Sur la forme, les responsabilités techniques liées à la suspension de l'abonnement à Internet ne semblent pas insurmontables, a estimé Xavier Niel : « On peut le faire, mais c'est une question de prix ». Selon lui, couper l'accès à Internet sans pénaliser téléphonie et télévision sur IP impliquerait la mise en place d'équipements spécifiques au niveau des DSLAM, et pourrait représenter des charges importantes, de l'ordre d'une centaine d'euros par abonné.
Le ministère de la Culture affirme quant à lui que la facture se monterait, au global, pour les différents acteurs concernés, à 60 ou 70 millions d'euros. Quel que soit le coût, « on doit indemniser les charges des FAI », a sobrement rappelé le président d'Iliad.
« Sur le fond, on pense que cette loi est une bêtise. Ce sera une loi mal appliquée, qui risque de couper d'Internet des personnes qui ne sont pas de grands délinquants », a-t-il ajouté, sur un ton nettement plus virulent. « Les modes de fonctionnement du piratage ont évolué, avec le streaming, les newsgroups ou le téléchargement sur des réseaux P2P chiffrés. Il y a des dizaines de situation différentes, et là on ne s'occupe que d'une seule, qui n'est plus adaptée ».
Dépourvue de sens économique, puisque ne promouvant pas l'offre légale, « cette loi risque de créer une scission entre les gens qui connaissent Internet et ceux qui ne le connaissent pas », a estimé X. Niel. « Pourquoi ne pas couper l'électricité, puisqu'elle sert aussi à pirater, ou confisquer les ordinateurs. Et pourquoi pas brûler les voitures qui sont mal garées ? ».
« C'est une volonté présidentielle, et personne ne veut vexer », a encore laissé entendre Xavier Niel, avant de souligner que si Internet n'était pas une nécessité première pour le Français d'aujourd'hui, les opérateurs télécoms subiraient peut-être plus durement les effets de la crise économique.

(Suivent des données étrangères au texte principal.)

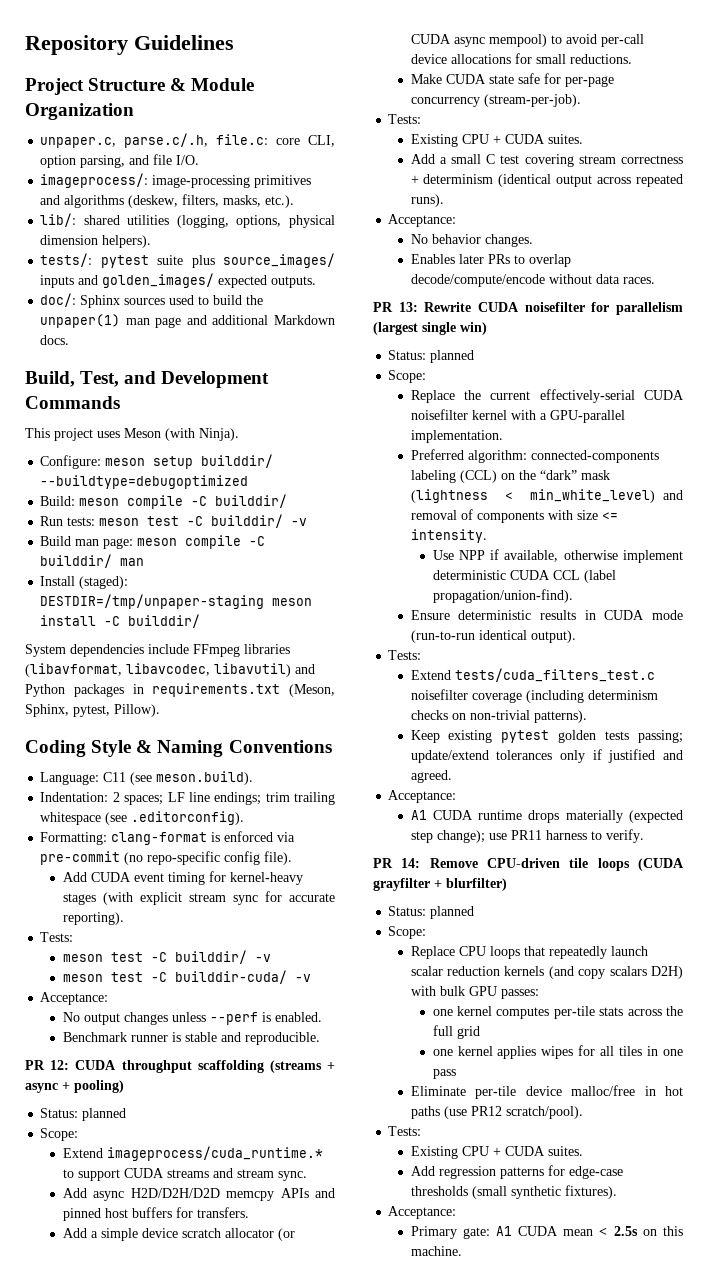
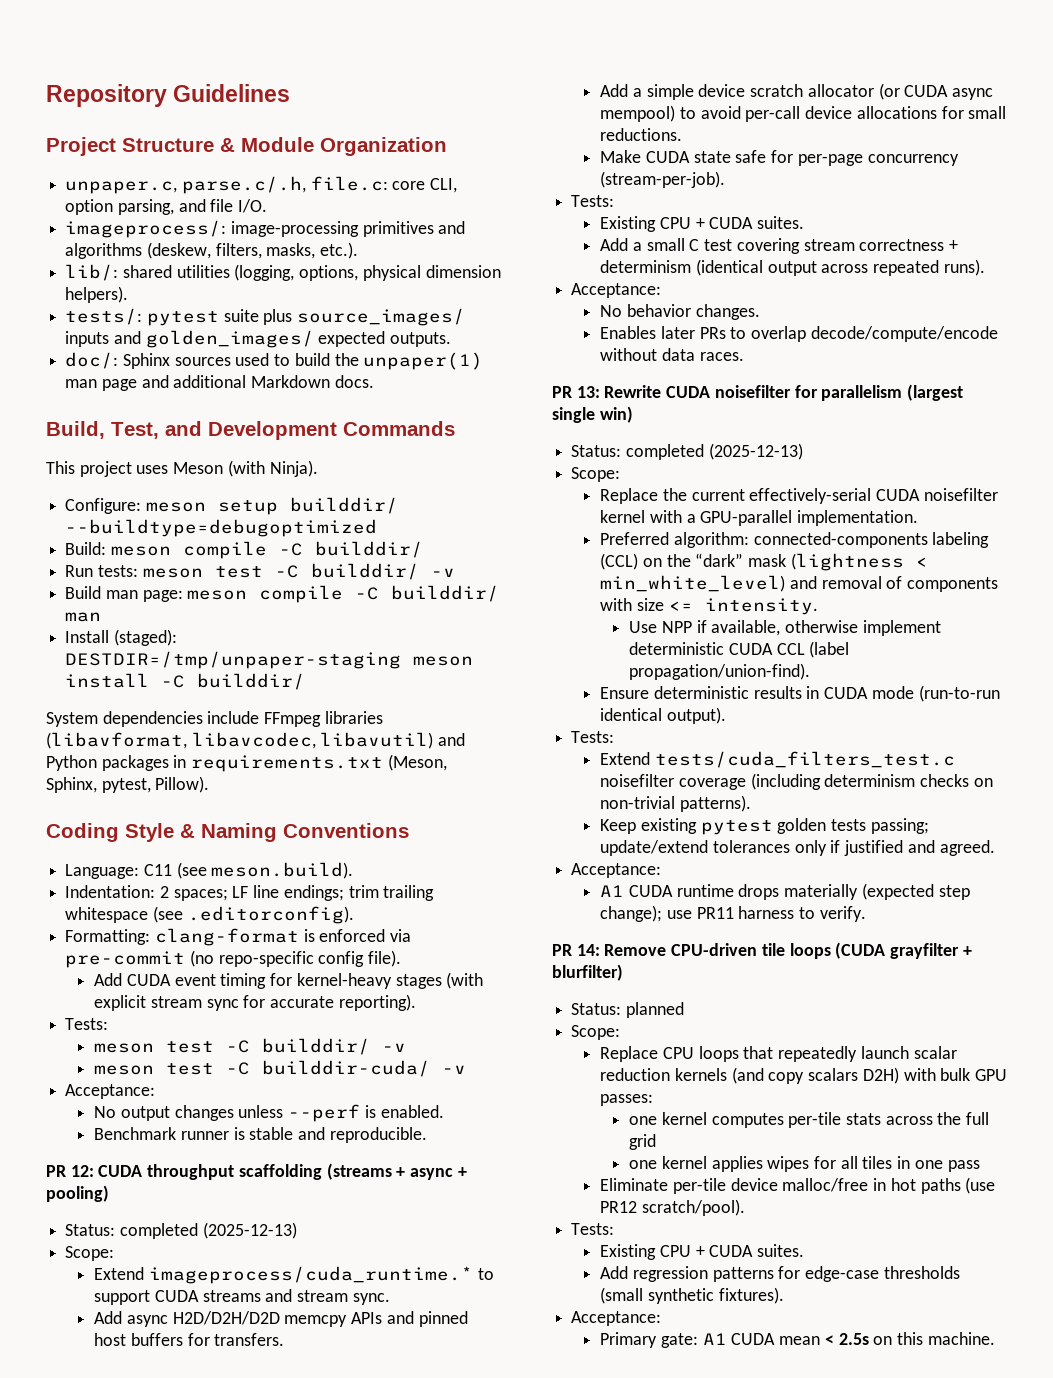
  PR 12: CUDA throughput scaffolding (streams + async + pooling)
- Status: planned
+ Status: completed (2025-12-13)
  PR 13: Rewrite CUDA noisefilter for parallelism (largest single win)
- Status: planned
+ Status: completed (2025-12-13)

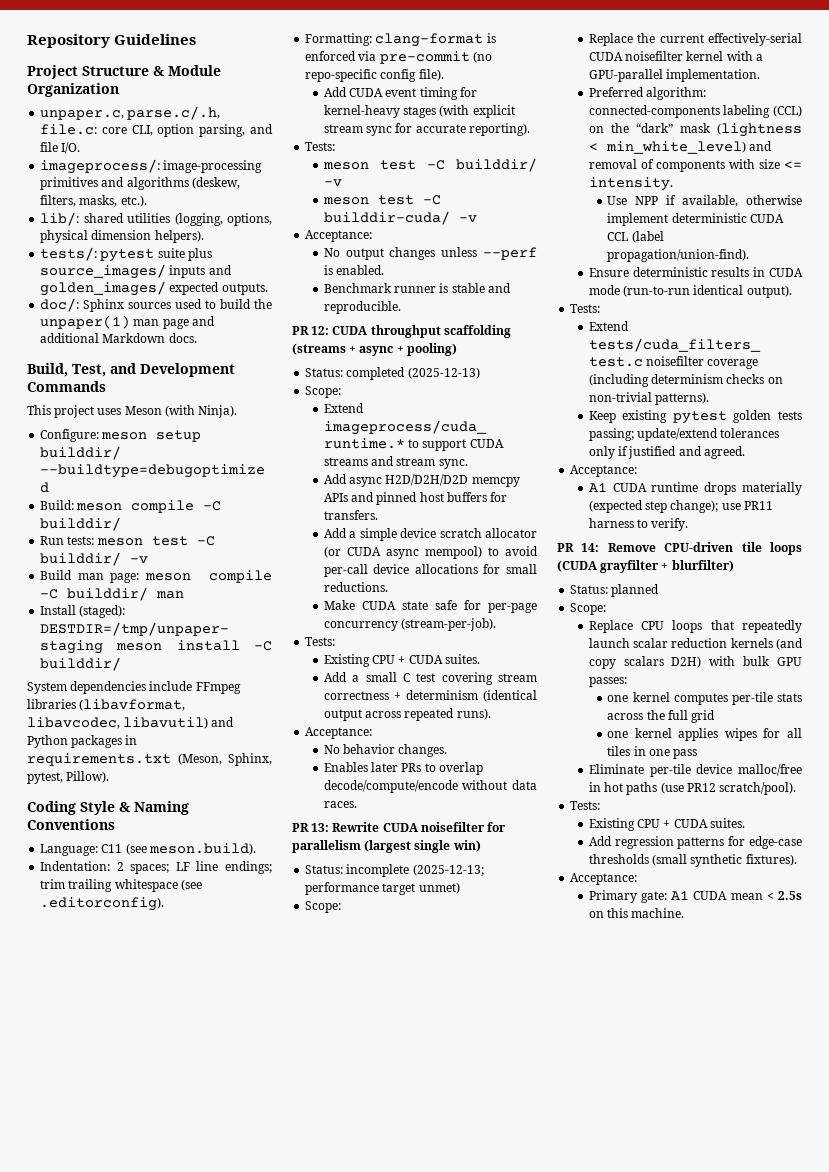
  PR 13: Rewrite CUDA noisefilter for parallelism (largest single win)
- Status: completed (2025-12-13)
+ Status: incomplete (2025-12-13; performance target unmet)

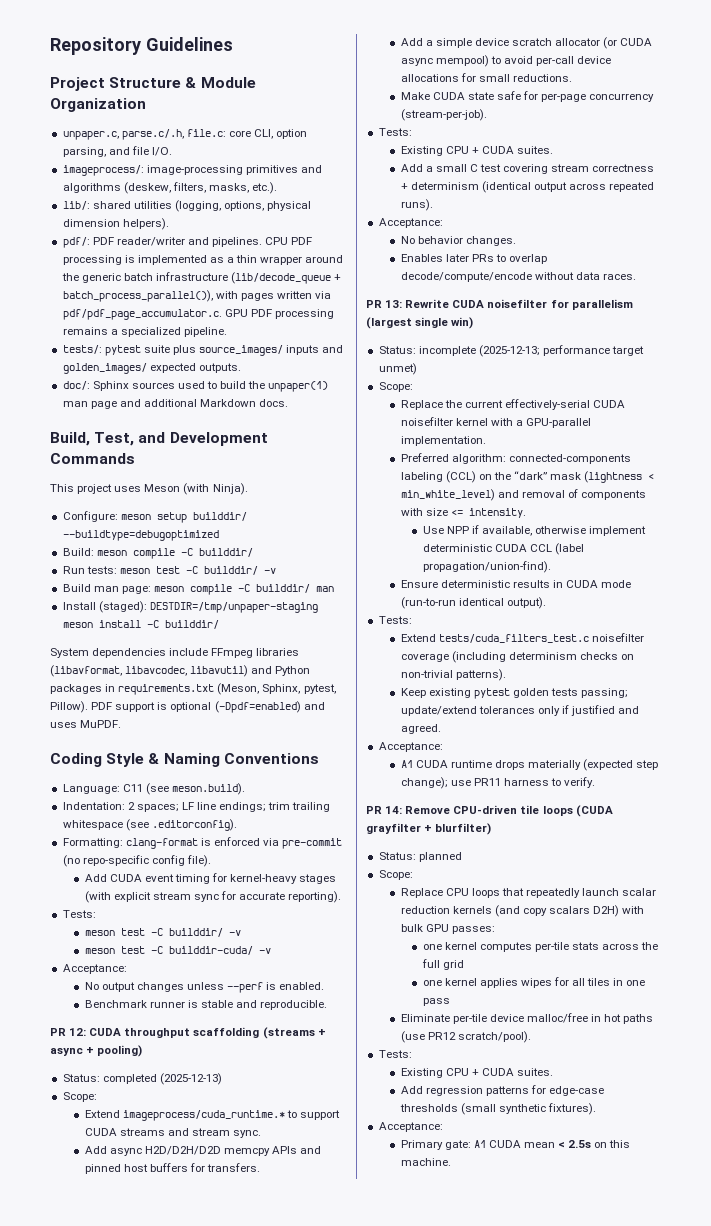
+ pdf/: PDF reader/writer and pipelines. CPU PDF processing is implemented as a thin wrapper around the generic batch infrastructure (lib/decode_queue + batch_process_parallel()), with pages written via pdf/pdf_page_accumulator.c. GPU PDF processing remains a specialized pipeline.
+ PDF support is optional (-Dpdf=enabled) and uses MuPDF.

Très en verve, Xavier Niel s'est toutefois montré moins éloquent à l'heure de proposer une alternative au projet de loi actuel. Insistant sur l'« éducation », le fondateur d'Iliad n'a pas évoqué les projets de licence globale ou licence collective défendus par certains députés de l'opposition. « Il y a sans doute un intermédiaire à trouver. Une amende de première catégorie, de 11 euros, qui servirait d'avertissement, serait sans doute plus adaptée », a-t-il finalement laissé tomber.